* _Information supplied_:

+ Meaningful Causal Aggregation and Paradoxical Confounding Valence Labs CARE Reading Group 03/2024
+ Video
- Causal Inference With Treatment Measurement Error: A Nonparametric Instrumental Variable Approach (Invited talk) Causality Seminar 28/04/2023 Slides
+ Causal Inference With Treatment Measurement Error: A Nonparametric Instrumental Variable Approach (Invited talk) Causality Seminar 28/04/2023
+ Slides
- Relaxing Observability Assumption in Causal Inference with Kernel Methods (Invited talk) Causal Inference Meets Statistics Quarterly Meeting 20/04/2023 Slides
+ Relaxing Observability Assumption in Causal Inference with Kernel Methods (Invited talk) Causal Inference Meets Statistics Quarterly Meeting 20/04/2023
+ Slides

* _Task to carry out_:
Nothing except a number is needed: how many lines of the entries contain the word "Assumption"?

* _Output of the exercise_:
2